La compassion est un concept qui peut à première vue sembler plutôt poussiéreux. Il a en effet été créé il y a 2500 ans. Il est ancien, et pourtant c’est toujours une valeur qui est au centre de nombreux mouvements humains. On entends parfois que le mot compassion peut être associé à un sentiment de sacrifice et même de faiblesse. Cette notion semble pourtant attirer l’attention avec une force particulière.
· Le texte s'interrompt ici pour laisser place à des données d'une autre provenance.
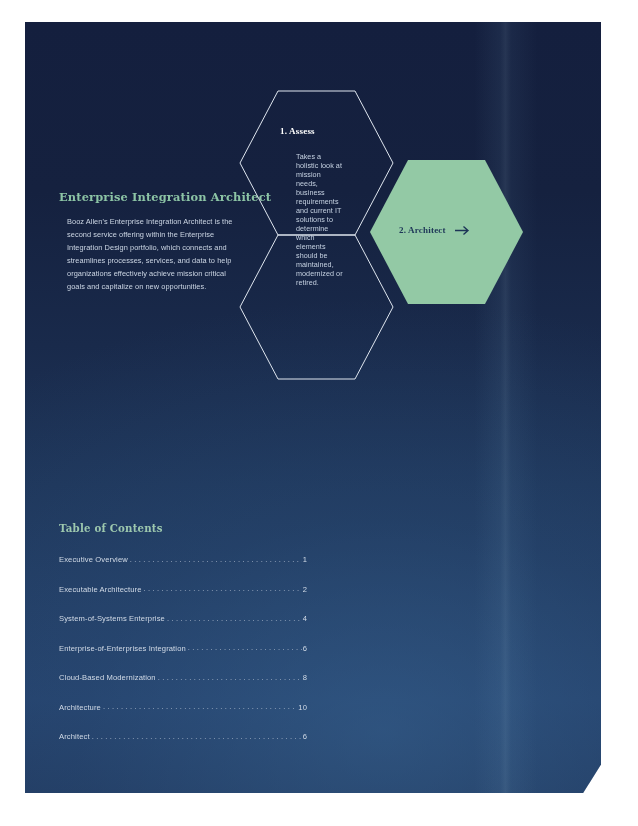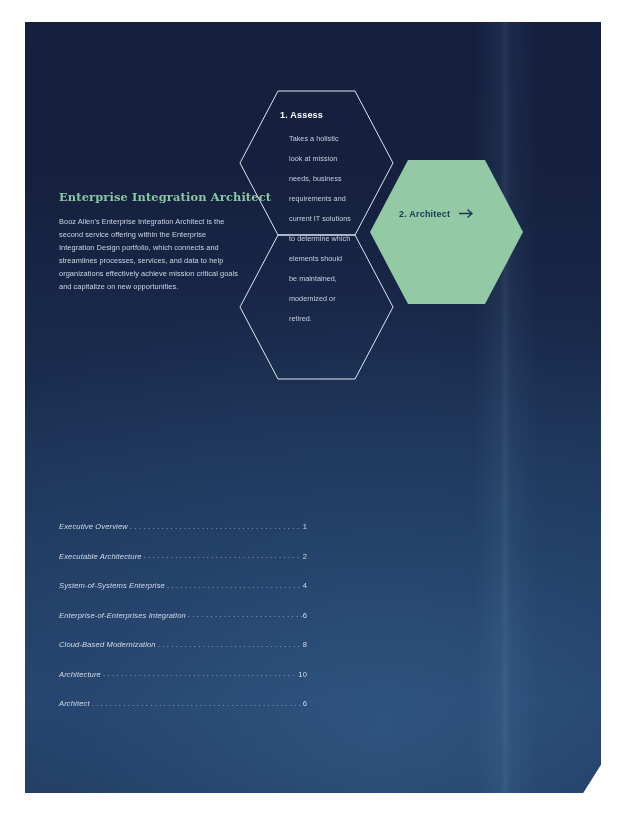--- a/index.html
+++ b/index.html
@@ -93,8 +93,9 @@
     font-size: 9px;
     font-weight: bold;
     color: #ffffff;
-    margin: 0 0 7px 0;
+    margin: 16px 0 7px 0;
     letter-spacing: 0.2px;
+    font-family: Liberation Serif, serif;
   }
   .hex-body {
     font-size: 7.2px;

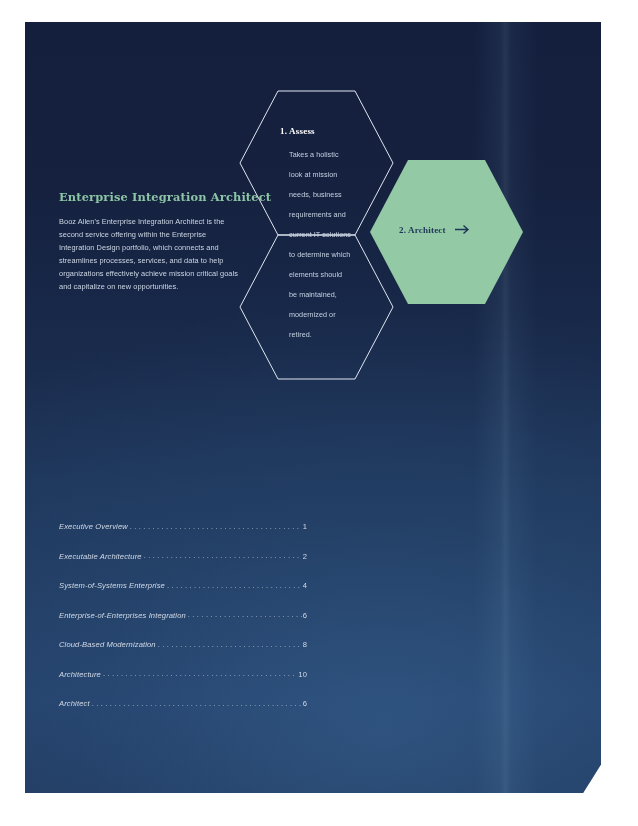--- a/index.html
+++ b/index.html
@@ -99,9 +99,9 @@
   }
   .hex-body {
     font-size: 7.2px;
-    line-height: 20px;
+    line-height: 9px;
     color: #c6d2e2;
-    margin: 9px;
+    margin: 16px;
     letter-spacing: 0.05px;
   }
   

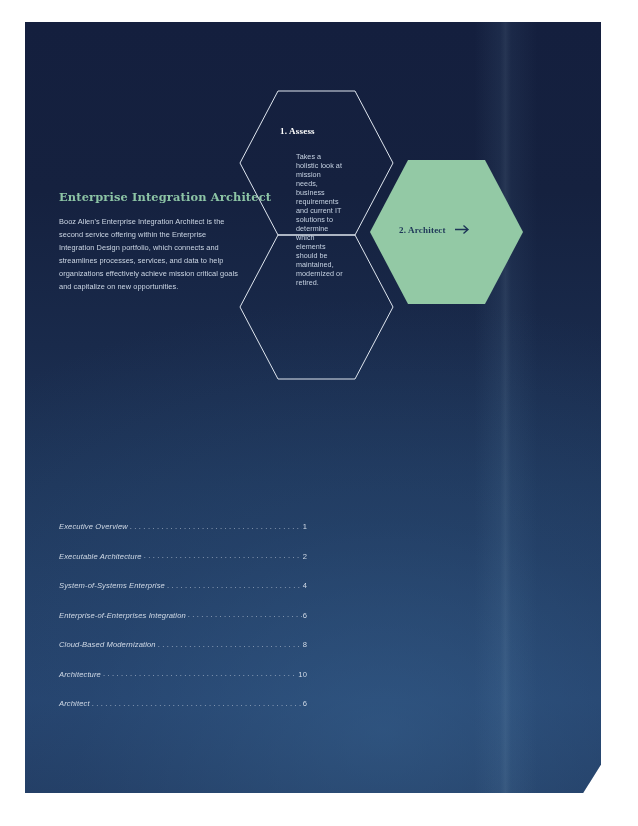--- a/index.html
+++ b/index.html
@@ -70,7 +70,7 @@
     font-size: 7.4px;
     line-height: 13.1px;
     color: #ccd6e4;
-    margin: 0;
+    margin: 8px;
     letter-spacing: 0.05px;
   }
 

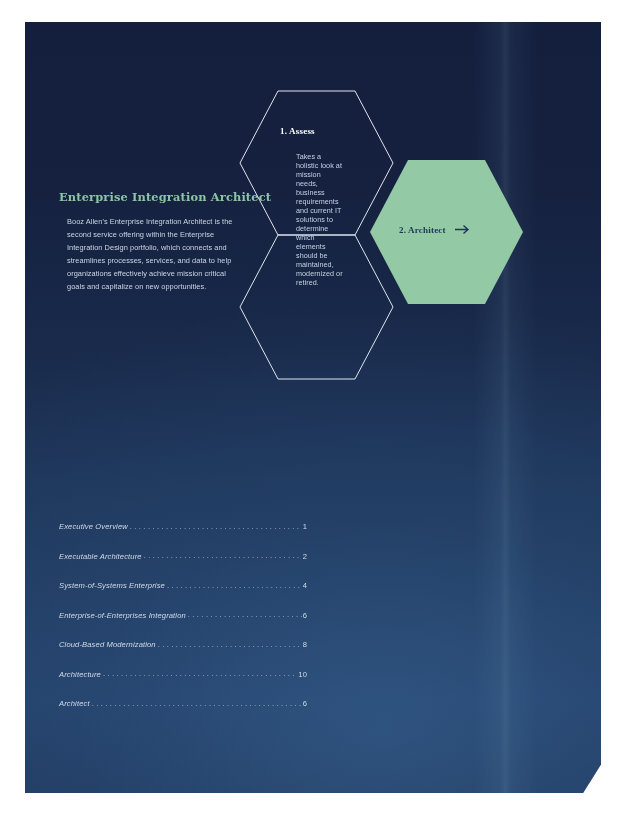--- a/index.html
+++ b/index.html
@@ -108,7 +108,7 @@
   .hex-green .hex-heading {
     color: #1d3557;
     display: flex;
-    align-items: flex-start;
+    align-items: center;
     gap: 9px;
   }
   .hex-green .hex-body { color: #2b4a6b; }

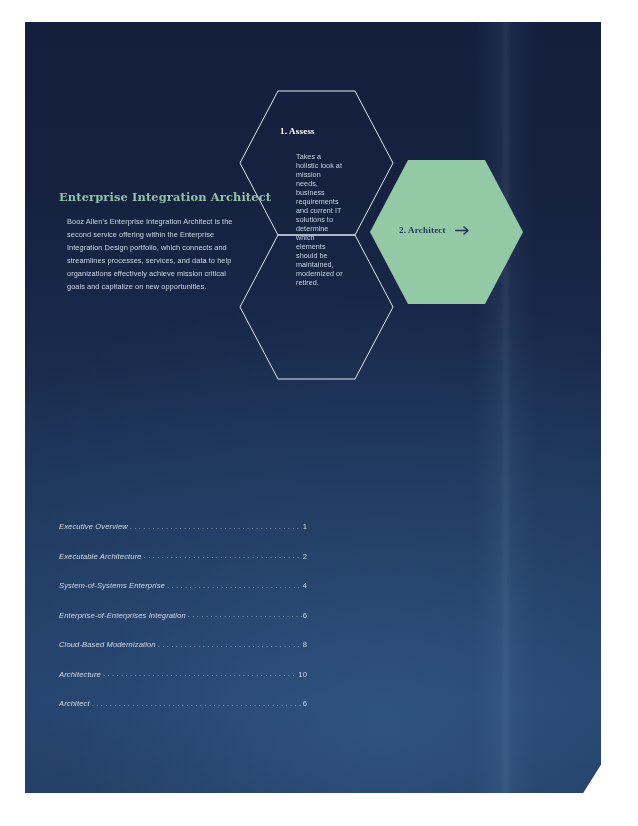--- a/index.html
+++ b/index.html
@@ -196,6 +196,7 @@
   </div>
 
   <div id="toc">
+    <h2 class="toc-title">Table of Contents</h2>
     <div id="toc-rows">
         <div class="toc-row">
           <span class="toc-label">Executive Overview</span>

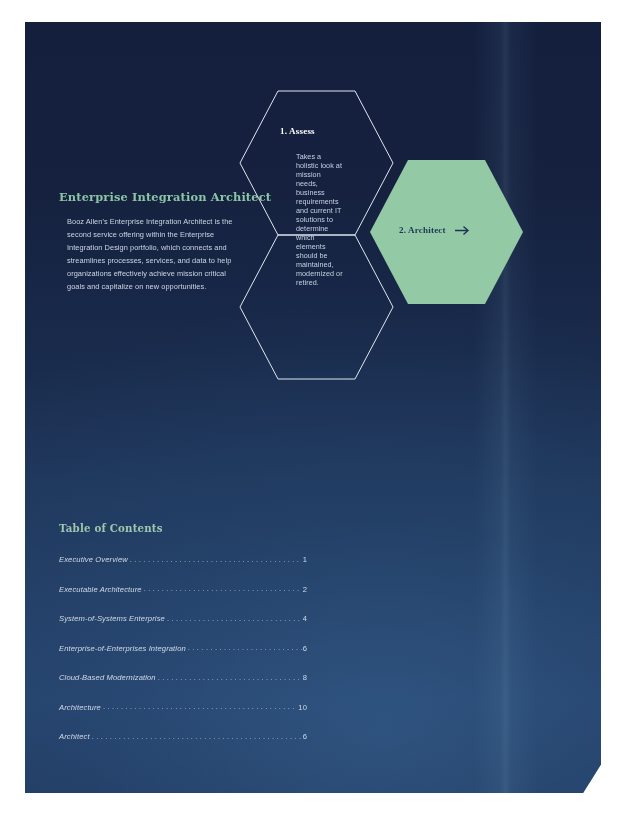--- a/index.html
+++ b/index.html
@@ -144,7 +144,7 @@
     letter-spacing: 0.12px;
     white-space: nowrap;
   }
-  .toc-label { flex: 0 0 auto; font-style: italic; }
+  .toc-label { flex: 0 0 auto; }
   .toc-dots {
     flex: 1 1 auto;
     overflow: hidden;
La compassion est une sensibilité à la souffrance en soi (l’auto-compassion) et de l’autre avec un engagement à la soulager et/ou la prévenir (Gilbert, 2014). Ce n’est donc ni un acte sacrificiel ni une faiblesse mais une force, une source de courage, de sagesse. C’est une motivation qui nous permet de nous libérer ainsi que les autres de la souffrance.
Pourquoi avons-nous besoin de compassion?
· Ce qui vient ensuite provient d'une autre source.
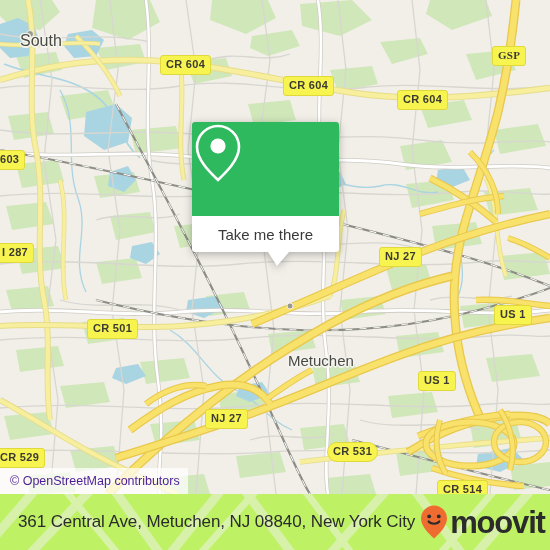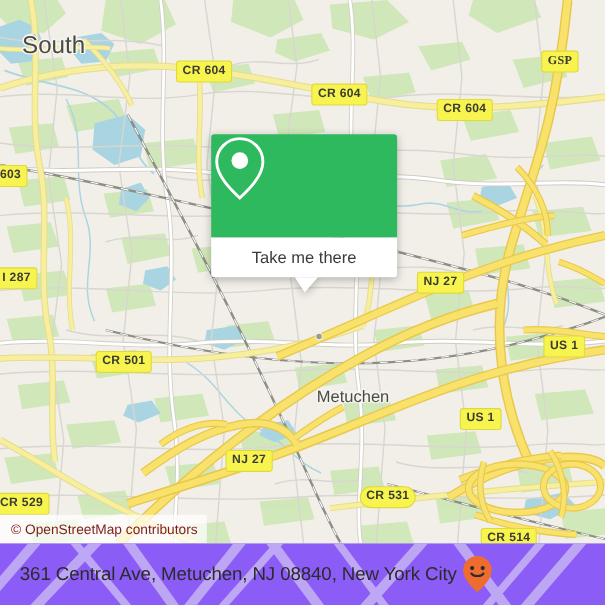--- a/index.html
+++ b/index.html
@@ -41,7 +41,7 @@
       1.5px 0 0 #f6f4ef,-1.5px 0 0 #f6f4ef,0 1.5px 0 #f6f4ef,0 -1.5px 0 #f6f4ef,
       1px 1px 0 #f6f4ef,-1px 1px 0 #f6f4ef,1px -1px 0 #f6f4ef,-1px -1px 0 #f6f4ef;
   }
-  .place.big{font-size:22px;line-height:21px;}
+  .place.big{font-size:16px;line-height:21px;}
   .place.mid{font-size:15px;line-height:17px;}
 
   

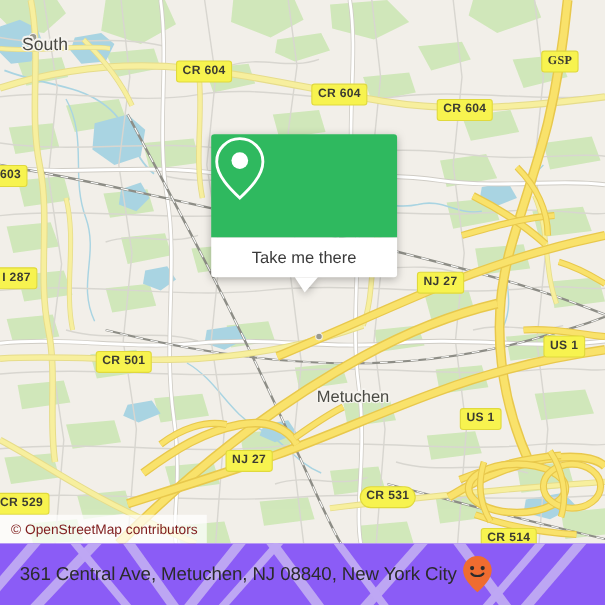--- a/index.html
+++ b/index.html
@@ -46,7 +46,7 @@
 
   
   #callout{
-    position:absolute;left:192px;top:122px;width:169px;
+    position:absolute;left:192px;top:122px;width:147px;
     filter:drop-shadow(0 2px 4px rgba(0,0,0,.28));
   }
   #callout-head{

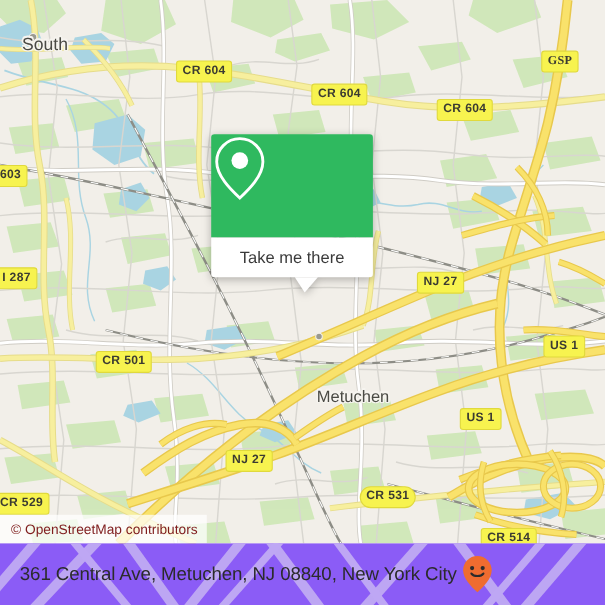--- a/index.html
+++ b/index.html
@@ -69,7 +69,7 @@
   #attrib{
     position:absolute;left:0;top:468px;
     background:rgba(255,255,255,.72);
-    color:#7f1d1d;font-size:12.5px;line-height:20px;
+    color:#4c1d95;font-size:12.5px;line-height:20px;
     padding:3px 8px 3px 10px;white-space:nowrap;
   }
 

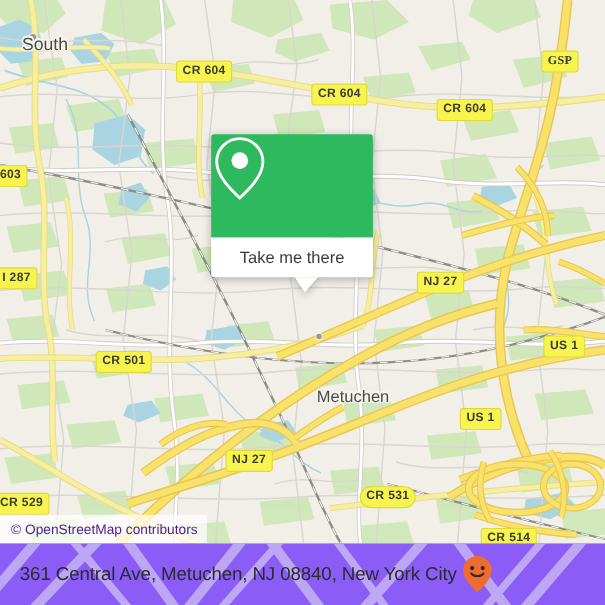--- a/index.html
+++ b/index.html
@@ -76,7 +76,7 @@
   
   #bottombar{
     position:absolute;left:0;top:494px;width:550px;height:56px;
-    background:#8b5cf6;overflow:hidden;
+    background:#bef264;overflow:hidden;
   }
   #bottombar-wm{position:absolute;left:0;top:0;opacity:.5;}
   #bottombar-inner{

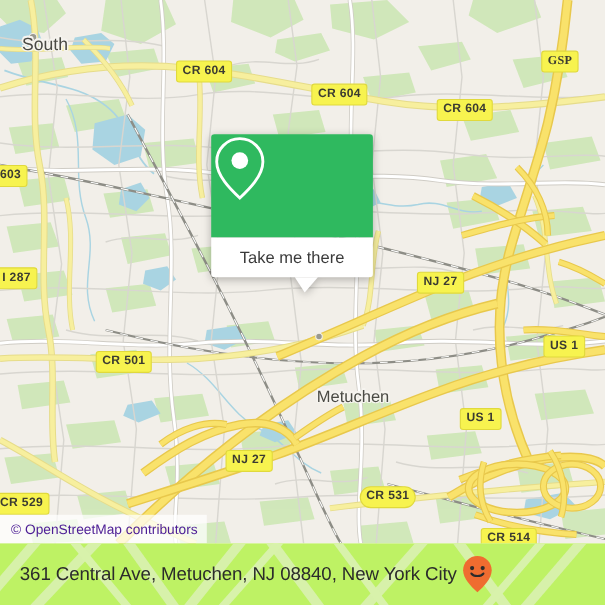--- a/index.html
+++ b/index.html
@@ -388,6 +388,7 @@
           <circle cx="19.8" cy="12.4" r="1.9" fill="#2b2b2b"></circle>
           <path d="M9.6 17.4 C11.6 20.4 18.4 20.4 20.4 17.4" fill="none" stroke="#2b2b2b" stroke-width="2" stroke-linecap="round"></path>
         </svg>
+        <span id="brand-word">moovit</span>
       </span>
     </div>
   </div>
On pourrait s’attendre, si l’on part de cette définition à ce que la compassion soit au cœur du soin et de nos systèmes de santé. Pourtant, ces derniers fondés sur l’efficacité à libérer la douleur, évaluée en fonction des coûts, par opposition à la valorisation d’une prise en charge plus globale, ont progressivement mis de coté la compassion. Nous arrivons aujourd’hui à un modèle de soins «froid» qui s’apparente à un processus industriel. Même si les gains d’efficacité sont réels, un «effet secondaire» est une forme de déshumanisation des soins. Ce manque de compréhension de la souffrance au delà de la douleur physique ou de problématiques matérielles et l’absence de priorisation de la compassion s’est répandue dans la plupart des institutions humaines occidentales. Pour réintroduire la compassion dans nos organisations, il faudrait reconnaître la force humaine intérieure comme une ressource permettant de libérer la souffrance, au-delà d’une productivité matérielle.
Malgré les progrès extraordinaires de la santé et la richesse mondiales réelle, la souffrance humaine ne diminue pas. De nouvelles maladies se développent, les troubles psychologiques sont nettement accrus et la souffrance au travail provoquent des vagues de suicides, dans les entreprises privées comme dans les institutions publiques.
L’environnement est pris dans cette dégradation de la vie.
Nous assistons heureusement à l’émergence d’un nouveau désir, d’une volonté de penser différemment. On observe le développement d’une intelligence émotionnelle et rationnelle qui inclue non seulement l’individu en tant qu’unité isolée, mais le soi en tant qu’interconnexion de réseaux. On voit progressivement apparaitre la refonte d’une pensée de l’épanouissement collectif. La coopération et l’assistance mutuelle sont mises à profit pour créer un potentiel synergique vers une force de changement plus authentique et plus profonde.
La vie a évolué au cours de l’histoire par des développements successifs dans sa complexité. Les organismes unicellulaires ont été les premières unités de vie à collaborer pour créer des organismes plus complexes. Ce faisant, ils ont élargi leurs capacités d’adaptation à de nouveaux environnements et à de nouveaux défis.
Ces êtres ont appris à partager leurs ressources, à co-créer des maisons, des villages et des États. Aujourd’hui, nous avons la possibilité de réinventer une nouvelle forme de coopération, grace à un nouvel objectif commun: soulager la souffrance. Créer une nouvelle dynamique et permettre de libérer une énergie puissante, écologique et sociale: la Compassion.